Interview: Choose the Right Memory for a Use Case
5 interview scenarios requiring memory selection: clinical chatbot, research assistant, customer support, multi-user platform, and production-scale deployment.
Q1: A clinical pharmacist bot needs to handle 30-minute consultations. What memory type and why?
Answer:
30-minute consultations mean potentially 20-40 conversation turns. ConversationBufferMemory would exceed context limits at this scale.
Recommendation: ConversationSummaryBufferMemory
from langchain.memory import ConversationSummaryBufferMemory
from langchain_openai import ChatOpenAI
memory = ConversationSummaryBufferMemory(
llm=ChatOpenAI(model="gpt-4o-mini", temperature=0),
max_token_limit=2000, # 2000 tokens of verbatim history
memory_key="chat_history",
return_messages=True,
)Rationale:
- Keeps the last 2000 tokens verbatim (most recent 5-10 turns)
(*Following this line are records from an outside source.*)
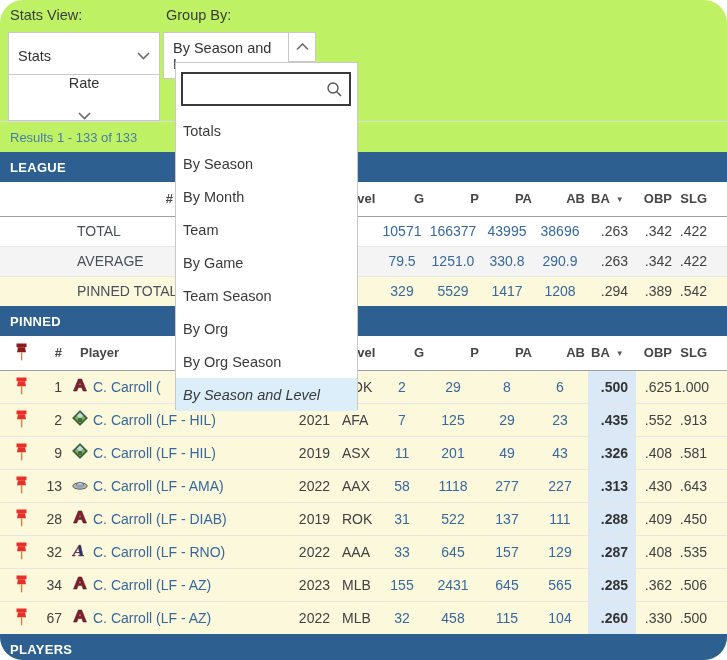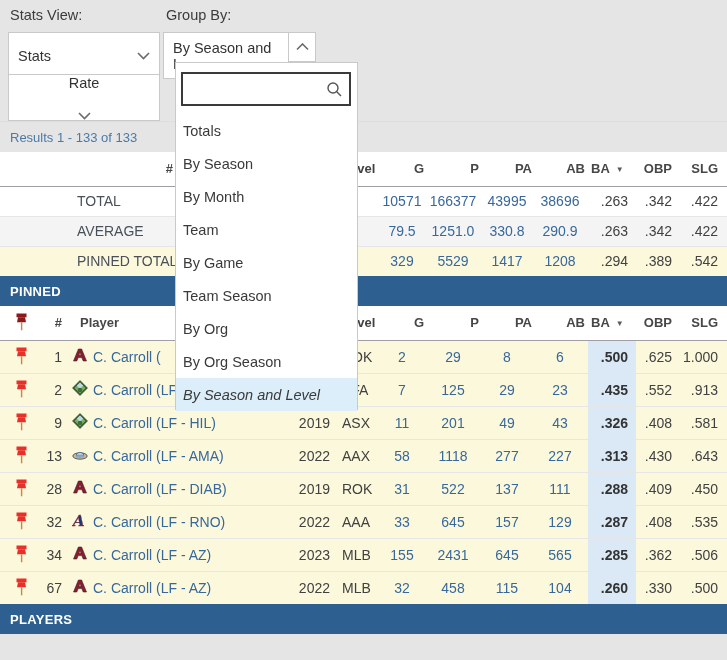"Stats View:" .page { background: #e5e5e5 -> #bef264; border-radius: none -> 23px }
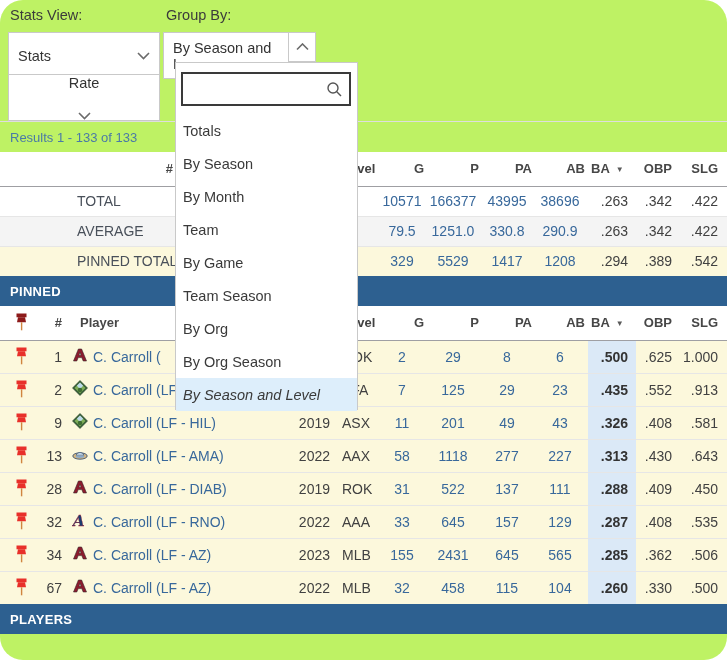"LEAGUE" div.bar { html: none -> <div>LEAGUE</div> }
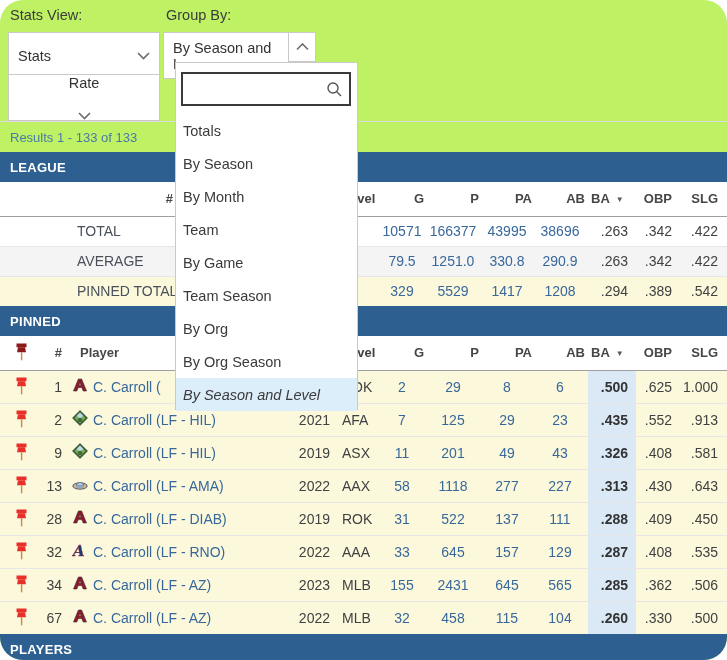"SLG" .c-slg { padding-right: 9px -> 20px }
- Compresses older turns into a summary
- Summary preserves: which drugs were discussed, indications mentioned, dosing agreed upon
- Recent turns are verbatim for precise follow-up questions
What to watch for:
- Precise lab values (INR 3.4) may be approximated in summary → store clinical facts separately
- Summarization adds cost (~$0.0002/turn for gpt-4o-mini) — acceptable for clinical use
- Use
gpt-4o-minifor summarization (not gpt-4o) to minimize cost
Alternative if precise recall is critical:
Store structured clinical data outside memory, use memory only for conversational flow:
class ClinicalSession:
def __init__(self):
self.memory = ConversationSummaryBufferMemory(llm=..., max_token_limit=2000)
self.clinical_facts = {} # {"inr": "3.4", "drug": "warfarin", "dose": "5mg"}
def extract_facts(self, text: str) -> None:
"""Extract precise clinical values with a fact extractor chain."""
# Separate LLM call to extract key-value pairs
passQ2: A medical research assistant helps users explore literature over multiple days. How do you implement memory across sessions?
Answer:
Multi-session memory requires persistence. In-memory options (buffer, summary) reset on restart.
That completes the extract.